How to complete this task
Leave out the pictures, then output the lines of the records below from the first through the one containing "14px; letter-spacing: 0.5px;".
─── Given data
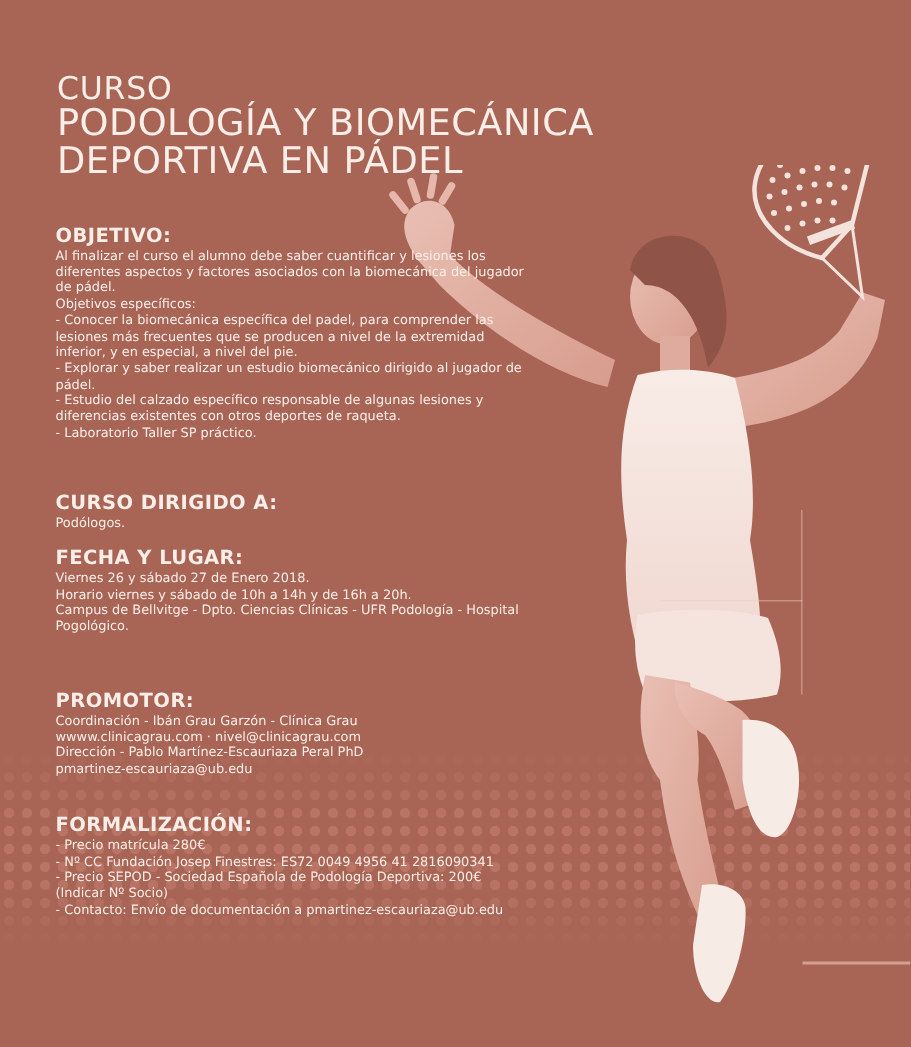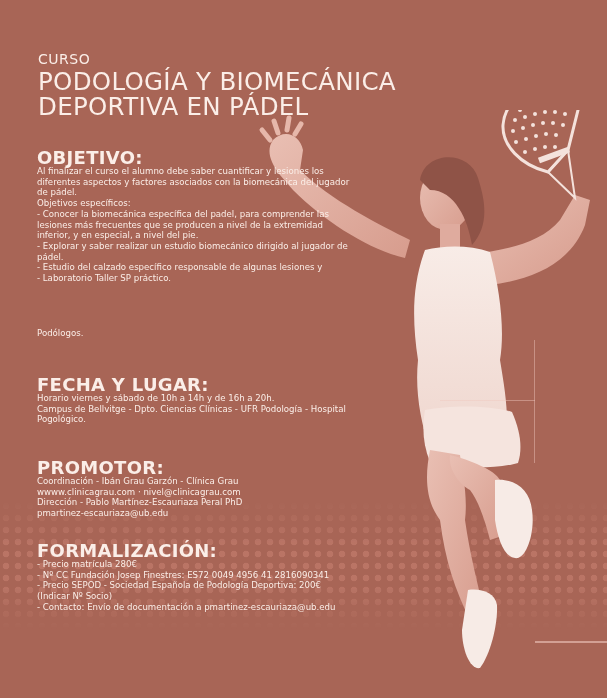--- a/index.html
+++ b/index.html
@@ -24,7 +24,7 @@
     .deco-line-h2 { position: absolute; left: 535px; top: 641px; width: 72px; height: 2px; background: rgba(240,200,190,0.6); }
 
     .header { position: absolute; left: 38px; top: 50px; }
-    .kicker { font-size: 14px; letter-spacing: 0.5px; font-weight: normal; line-height: 19px; color: #fbeee8; }
+    .kicker { font-size: 21px; letter-spacing: 0.5px; font-weight: normal; line-height: 19px; color: #fbeee8; }
     .title { font-size: 24.5px; line-height: 25px; letter-spacing: 0.3px; font-weight: normal; color: #fbeee8; }
 
     .content { position: absolute; left: 37px; top: 150px; width: 320px; }

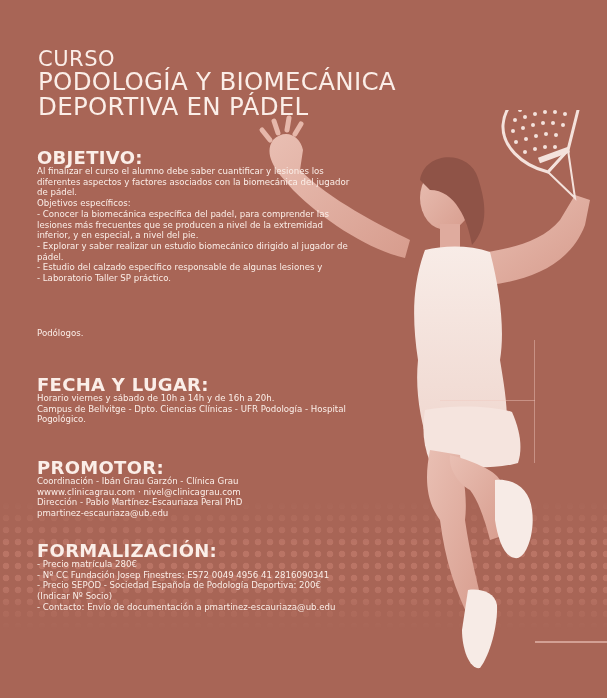--- a/index.html
+++ b/index.html
@@ -29,7 +29,7 @@
 
     .content { position: absolute; left: 37px; top: 150px; width: 320px; }
     .section { position: absolute; left: 0; width: 330px; }
-    .sec-title { font-size: 18px; font-weight: bold; letter-spacing: 0.3px; line-height: 15px; margin-bottom: 1px; color: #fbeee8; }
+    .sec-title { font-size: 13px; font-weight: bold; letter-spacing: 0.3px; line-height: 15px; margin-bottom: 1px; color: #fbeee8; }
     .line { font-size: 8.6px; line-height: 10.7px; white-space: nowrap; color: #fbeee8; }
     a.line { text-decoration: none; display: block; }
   </style>

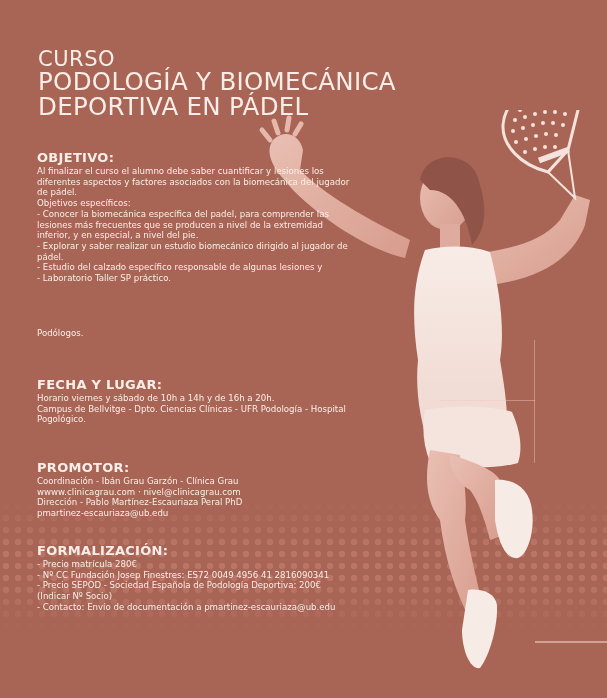--- a/index.html
+++ b/index.html
@@ -133,6 +133,7 @@
       <div class="line">- Explorar y saber realizar un estudio biomecánico dirigido al jugador de</div>
       <div class="line">pádel.</div>
       <div class="line">- Estudio del calzado específico responsable de algunas lesiones y</div>
+      <div class="line">diferencias existentes con otros deportes de raqueta.</div>
       <div class="line">- Laboratorio Taller SP práctico.</div>
     </div>
 

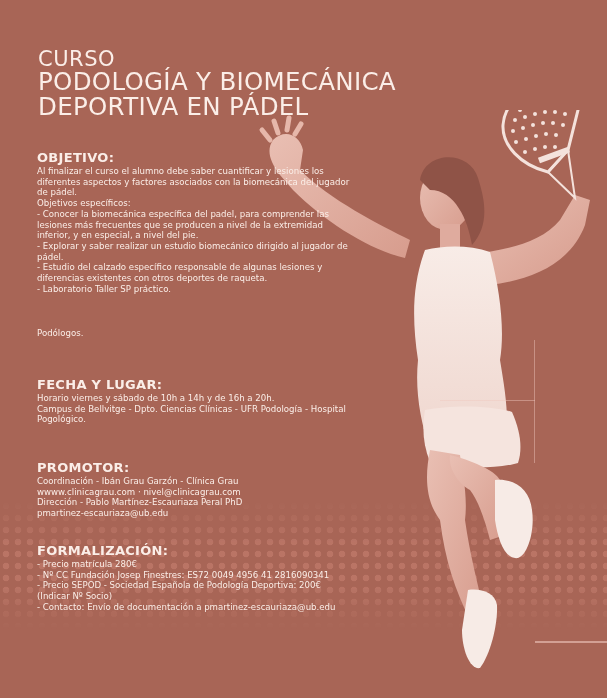--- a/index.html
+++ b/index.html
@@ -138,6 +138,7 @@
     </div>
 
     <div class="section" style="top:178px">
+      <div class="sec-title">CURSO DIRIGIDO A:</div>
       <div class="line">Podólogos.</div>
     </div>
 

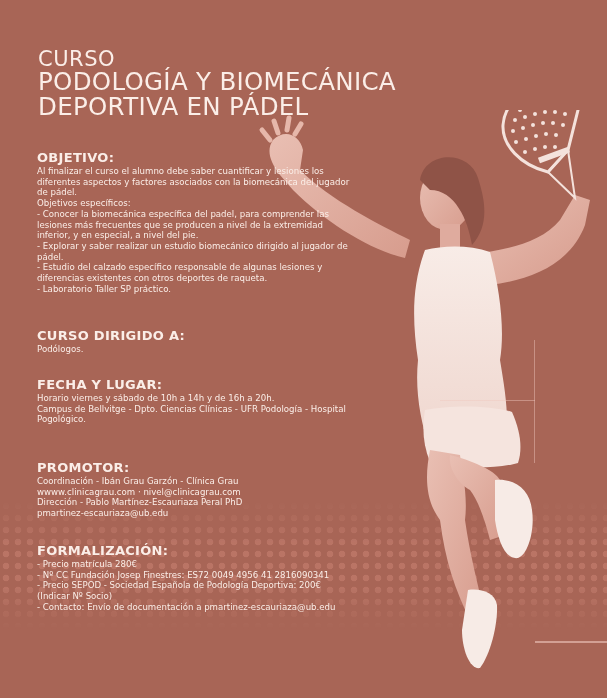--- a/index.html
+++ b/index.html
@@ -142,7 +142,7 @@
       <div class="line">Podólogos.</div>
     </div>
 
-    <div class="section" style="top:227px">
+    <div class="section" style="top:215px">
       <div class="sec-title">FECHA Y LUGAR:</div>
       <div class="line">Horario viernes y sábado de 10h a 14h y de 16h a 20h.</div>
       <div class="line">Campus de Bellvitge - Dpto. Ciencias Clínicas - UFR Podología - Hospital</div>

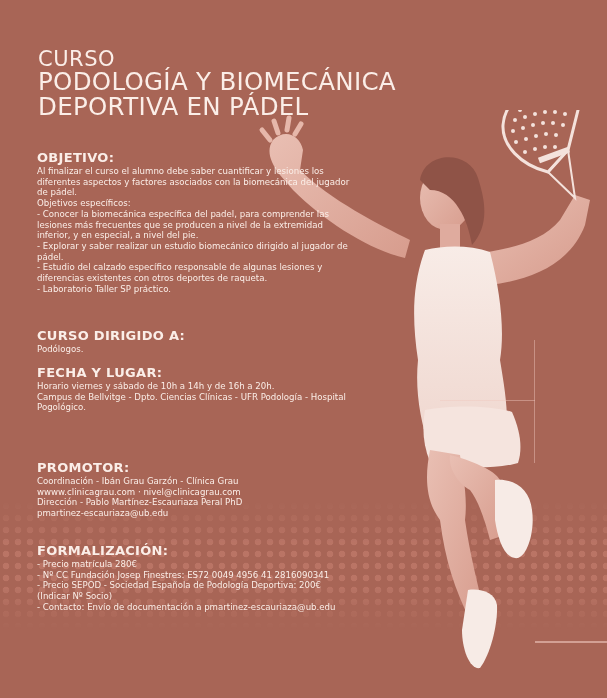--- a/index.html
+++ b/index.html
@@ -144,6 +144,7 @@
 
     <div class="section" style="top:215px">
       <div class="sec-title">FECHA Y LUGAR:</div>
+      <div class="line">Viernes 26 y sábado 27 de Enero 2018.</div>
       <div class="line">Horario viernes y sábado de 10h a 14h y de 16h a 20h.</div>
       <div class="line">Campus de Bellvitge - Dpto. Ciencias Clínicas - UFR Podología - Hospital</div>
       <div class="line">Pogológico.</div>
──────
Solution for this exercise
--- a/index.html
+++ b/index.html
@@ -24,7 +24,7 @@
     .deco-line-h2 { position: absolute; left: 535px; top: 641px; width: 72px; height: 2px; background: rgba(240,200,190,0.6); }
 
     .header { position: absolute; left: 38px; top: 50px; }
-    .kicker { font-size: 14px; letter-spacing: 0.5px; font-weight: normal; line-height: 19px; color: #fbeee8; }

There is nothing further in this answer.